**Task objective:**
Everything in the records must be reproduced exactly, except for the pictures.

**Task data:**
************
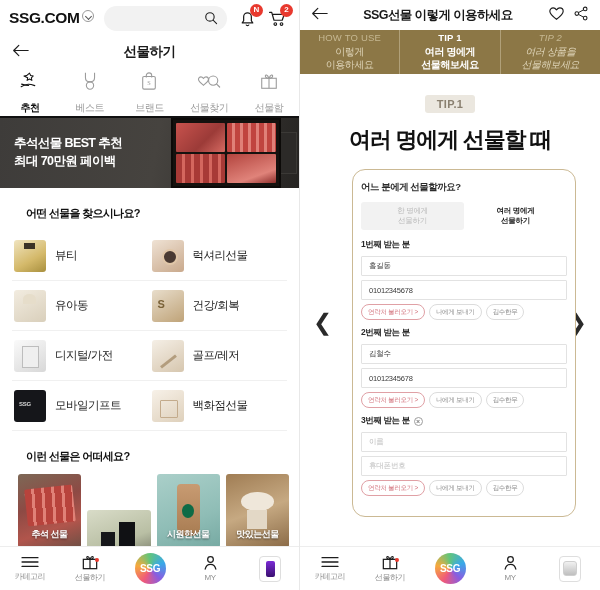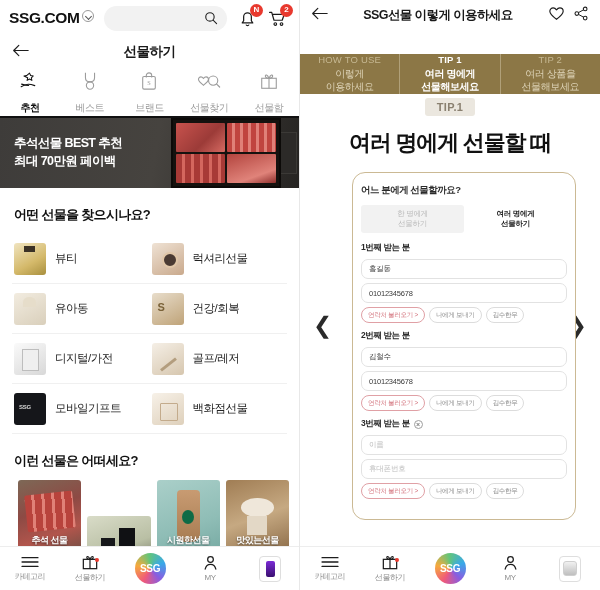--- a/index.html
+++ b/index.html
@@ -81,22 +81,23 @@
   .m1 { background: linear-gradient(135deg,#c8524d,#9c3b38 60%,#d66a62); }
   .m2 { background: repeating-linear-gradient(90deg,#c0443f 0 5px,#e08078 5px 8px); }
   .m3 { background: repeating-linear-gradient(90deg,#a83a36 0 6px,#d4675e 6px 9px); }
   .m4 { background: linear-gradient(160deg,#b3443e,#e0837a 70%,#8e2f2c); }
   .hero-side {
     position: absolute; right: 2px; top: 14px; width: 22px; height: 42px;
     background: #2c2a28; border: 1px solid #3b3936;
   }
 
   .sec-title {
-    font-size: 13px; font-weight: bold; color: #111; letter-spacing: -0.7px;
+    font-size: 11px; font-weight: bold; color: #111; letter-spacing: -0.7px;
     padding: 18px 14px 10px 14px;
+    margin-left: 12px;
   }
   .cat-grid { display: grid; grid-template-columns: 1fr 1fr; padding: 0 12px; }
   .cat-item {
     display: flex; align-items: center; gap: 9px; height: 50px;
     border-bottom: 1px solid #f0f0f0; padding-left: 2px;
   }
   .cat-thumb { width: 32px; height: 32px; flex: 0 0 32px; border-radius: 3px; position: relative; overflow: hidden; }
   .cat-label { font-size: 11.5px; color: #222; letter-spacing: -0.5px; }
 
   .th-beauty { background: linear-gradient(150deg,#f0e4c0,#d4b96a 60%,#a88f3e); }
@@ -139,33 +140,33 @@
 
   
   .r-top {
     height: 30px; display: flex; align-items: center; padding: 12px 11px; gap: 8px;
     background: #fff;
   }
   .r-title {
     flex: 1; text-align: center; font-size: 12.5px; font-weight: bold;
     color: #1a1a1a; letter-spacing: -0.6px;
   }
-  .r-tabs { display: flex; height: 64px; align-items: flex-end; }
+  .r-tabs { display: flex; height: 44px; }
   .r-tab {
     flex: 1; background: #8c7746; border-right: 1px solid #b0a079;
     display: flex; flex-direction: column; align-items: center; justify-content: center;
     text-align: center; line-height: 1.28; letter-spacing: -0.4px;
   }
-  .r-tab:last-child { border-right: none; }
+  .r-tab:last-child { border-right: none; font-style: italic; }
   .r-tab .eyebrow { font-size: 9.5px; color: #c6b892; margin-bottom: 2px; letter-spacing: 0.2px; }
   .r-tab .body { font-size: 10px; color: #ded4b8; }
   .r-tab.active .eyebrow { color: #ffffff; font-weight: bold; }
   .r-tab.active .body { color: #ffffff; font-weight: bold; }
 
-  .tip-badge-wrap { text-align: center; padding-top: 3px; }
+  .tip-badge-wrap { text-align: center; padding-top: 20px; }
   .tip-badge {
     display: inline-block; background: #ebe7df; color: #8a8070;
     font-size: 11px; font-weight: bold; padding: 3px 12px; border-radius: 3px;
     letter-spacing: 0.3px;
   }
   .tip-head {
     text-align: center; font-size: 22px; font-weight: bold; color: #111;
     letter-spacing: -1.2px; padding: 12px 0 4px 0;
   }
 
@@ -199,21 +200,21 @@
   .del-x {
     width: 9px; height: 9px; border-radius: 50%; border: 1px solid #9e9e9e;
     position: relative; display: inline-block;
   }
   .del-x::before, .del-x::after {
     content: ""; position: absolute; left: 1.4px; top: 3px; width: 4.2px; height: 1px; background: #8e8e8e;
   }
   .del-x::before { transform: rotate(45deg); }
   .del-x::after { transform: rotate(-45deg); }
   .fld {
-    height: 20px; border: 1px solid #e2e2e2; border-radius: 7px;
+    height: 20px; border: 1px solid #e2e2e2; border-radius: 1px;
     display: flex; align-items: center; padding: 0 7px;
     font-size: 7.5px; color: #3a3a3a; margin-bottom: 4px; letter-spacing: -0.2px;
   }
   .fld.empty { color: #bcbcbc; }
   .btn-row { display: flex; gap: 4px; margin-top: 2px; }
   .pill {
     height: 16px; border-radius: 9px; border: 1px solid #dcdcdc;
     display: flex; align-items: center; justify-content: center; gap: 2px;
     font-size: 6.5px; color: #8d8d8d; padding: 0 6px; white-space: nowrap; letter-spacing: -0.3px;
   }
************
**The answer:**
--- a/index.html
+++ b/index.html
@@ -81,22 +81,23 @@
   .m1 { background: linear-gradient(135deg,#c8524d,#9c3b38 60%,#d66a62); }
   .m2 { background: repeating-linear-gradient(90deg,#c0443f 0 5px,#e08078 5px 8px); }
   .m3 { background: repeating-linear-gradient(90deg,#a83a36 0 6px,#d4675e 6px 9px); }
   .m4 { background: linear-gradient(160deg,#b3443e,#e0837a 70%,#8e2f2c); }
   .hero-side {
     position: absolute; right: 2px; top: 14px; width: 22px; height: 42px;
     background: #2c2a28; border: 1px solid #3b3936;
   }
 
   .sec-title {
-    font-size: 13px; font-weight: bold; color: #111; letter-spacing: -0.7px;
+    font-size: 11px; font-weight: bold; color: #111; letter-spacing: -0.7px;
     padding: 18px 14px 10px 14px;
+    margin-left: 12px;
   }
   .cat-grid { display: grid; grid-template-columns: 1fr 1fr; padding: 0 12px; }
   .cat-item {
     display: flex; align-items: center; gap: 9px; height: 50px;
     border-bottom: 1px solid #f0f0f0; padding-left: 2px;
   }
   .cat-thumb { width: 32px; height: 32px; flex: 0 0 32px; border-radius: 3px; position: relative; overflow: hidden; }
   .cat-label { font-size: 11.5px; color: #222; letter-spacing: -0.5px; }
 
   .th-beauty { background: linear-gradient(150deg,#f0e4c0,#d4b96a 60%,#a88f3e); }
@@ -139,33 +140,33 @@
 
   
   .r-top {
     height: 30px; display: flex; align-items: center; padding: 12px 11px; gap: 8px;
     background: #fff;
   }
   .r-title {
     flex: 1; text-align: center; font-size: 12.5px; font-weight: bold;
     color: #1a1a1a; letter-spacing: -0.6px;
   }
-  .r-tabs { display: flex; height: 64px; align-items: flex-end; }
+  .r-tabs { display: flex; height: 44px; }
   .r-tab {
     flex: 1; background: #8c7746; border-right: 1px solid #b0a079;
     display: flex; flex-direction: column; align-items: center; justify-content: center;
     text-align: center; line-height: 1.28; letter-spacing: -0.4px;
   }
-  .r-tab:last-child { border-right: none; }
+  .r-tab:last-child { border-right: none; font-style: italic; }
   .r-tab .eyebrow { font-size: 9.5px; color: #c6b892; margin-bottom: 2px; letter-spacing: 0.2px; }
   .r-tab .body { font-size: 10px; color: #ded4b8; }
   .r-tab.active .eyebrow { color: #ffffff; font-weight: bold; }
   .r-tab.active .body { color: #ffffff; font-weight: bold; }
 
-  .tip-badge-wrap { text-align: center; padding-top: 3px; }
+  .tip-badge-wrap { text-align: center; padding-top: 20px; }
   .tip-badge {
     display: inline-block; background: #ebe7df; color: #8a8070;
     font-size: 11px; font-weight: bold; padding: 3px 12px; border-radius: 3px;
     letter-spacing: 0.3px;
   }
   .tip-head {
     text-align: center; font-size: 22px; font-weight: bold; color: #111;
     letter-spacing: -1.2px; padding: 12px 0 4px 0;
   }
 
@@ -199,21 +200,21 @@
   .del-x {
     width: 9px; height: 9px; border-radius: 50%; border: 1px solid #9e9e9e;
     position: relative; display: inline-block;
   }
   .del-x::before, .del-x::after {
     content: ""; position: absolute; left: 1.4px; top: 3px; width: 4.2px; height: 1px; background: #8e8e8e;
   }
   .del-x::before { transform: rotate(45deg); }
   .del-x::after { transform: rotate(-45deg); }
   .fld {
-    height: 20px; border: 1px solid #e2e2e2; border-radius: 7px;
+    height: 20px; border: 1px solid #e2e2e2; border-radius: 1px;
     display: flex; align-items: center; padding: 0 7px;
     font-size: 7.5px; color: #3a3a3a; margin-bottom: 4px; letter-spacing: -0.2px;
   }
   .fld.empty { color: #bcbcbc; }
   .btn-row { display: flex; gap: 4px; margin-top: 2px; }
   .pill {
     height: 16px; border-radius: 9px; border: 1px solid #dcdcdc;
     display: flex; align-items: center; justify-content: center; gap: 2px;
     font-size: 6.5px; color: #8d8d8d; padding: 0 6px; white-space: nowrap; letter-spacing: -0.3px;
   }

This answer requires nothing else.